Exercise goal:
Each line in the records below, from the one that contains "- The main functionality" to the one that contains "the AI’s role.", should be reproduced exactly, the first and last included.
*** Opening of Given data ***
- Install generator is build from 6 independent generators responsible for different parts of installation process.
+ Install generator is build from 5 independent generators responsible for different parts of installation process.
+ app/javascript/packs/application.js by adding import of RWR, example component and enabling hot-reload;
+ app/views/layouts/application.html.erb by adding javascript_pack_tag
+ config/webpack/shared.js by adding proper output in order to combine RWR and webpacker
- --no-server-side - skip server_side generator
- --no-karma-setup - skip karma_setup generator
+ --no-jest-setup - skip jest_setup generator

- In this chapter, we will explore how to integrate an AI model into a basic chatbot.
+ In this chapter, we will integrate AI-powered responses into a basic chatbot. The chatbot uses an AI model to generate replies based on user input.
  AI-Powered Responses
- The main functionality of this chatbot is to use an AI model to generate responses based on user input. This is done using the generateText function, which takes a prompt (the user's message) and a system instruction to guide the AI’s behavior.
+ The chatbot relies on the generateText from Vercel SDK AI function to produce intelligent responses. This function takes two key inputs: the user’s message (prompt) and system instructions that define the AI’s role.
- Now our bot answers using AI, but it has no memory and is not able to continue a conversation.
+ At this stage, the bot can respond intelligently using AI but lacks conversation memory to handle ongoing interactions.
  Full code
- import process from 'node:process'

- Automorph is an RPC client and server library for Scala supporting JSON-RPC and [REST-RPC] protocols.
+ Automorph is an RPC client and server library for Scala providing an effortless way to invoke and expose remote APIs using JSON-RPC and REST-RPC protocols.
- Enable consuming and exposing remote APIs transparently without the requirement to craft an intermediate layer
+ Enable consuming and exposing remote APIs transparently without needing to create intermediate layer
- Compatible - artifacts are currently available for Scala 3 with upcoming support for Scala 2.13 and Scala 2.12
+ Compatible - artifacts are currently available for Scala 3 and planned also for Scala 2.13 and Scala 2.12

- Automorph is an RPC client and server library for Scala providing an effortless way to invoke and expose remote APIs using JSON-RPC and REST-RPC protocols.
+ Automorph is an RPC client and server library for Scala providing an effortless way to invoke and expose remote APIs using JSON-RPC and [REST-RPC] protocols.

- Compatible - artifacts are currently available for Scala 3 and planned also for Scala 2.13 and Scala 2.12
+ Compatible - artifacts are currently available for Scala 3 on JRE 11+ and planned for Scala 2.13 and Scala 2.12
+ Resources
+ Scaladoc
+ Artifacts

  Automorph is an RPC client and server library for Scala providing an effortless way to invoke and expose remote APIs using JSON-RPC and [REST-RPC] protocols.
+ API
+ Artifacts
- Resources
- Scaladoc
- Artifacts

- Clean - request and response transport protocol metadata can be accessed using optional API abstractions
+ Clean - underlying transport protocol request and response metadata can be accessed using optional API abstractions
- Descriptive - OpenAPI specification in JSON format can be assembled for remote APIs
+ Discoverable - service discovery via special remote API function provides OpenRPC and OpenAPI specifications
*** Close of Given data ***
Solution for this problem:
- The main functionality of this chatbot is to use an AI model to generate responses based on user input. This is done using the generateText function, which takes a prompt (the user's message) and a system instruction to guide the AI’s behavior.
+ The chatbot relies on the generateText from Vercel SDK AI function to produce intelligent responses. This function takes two key inputs: the user’s message (prompt) and system instructions that define the AI’s role.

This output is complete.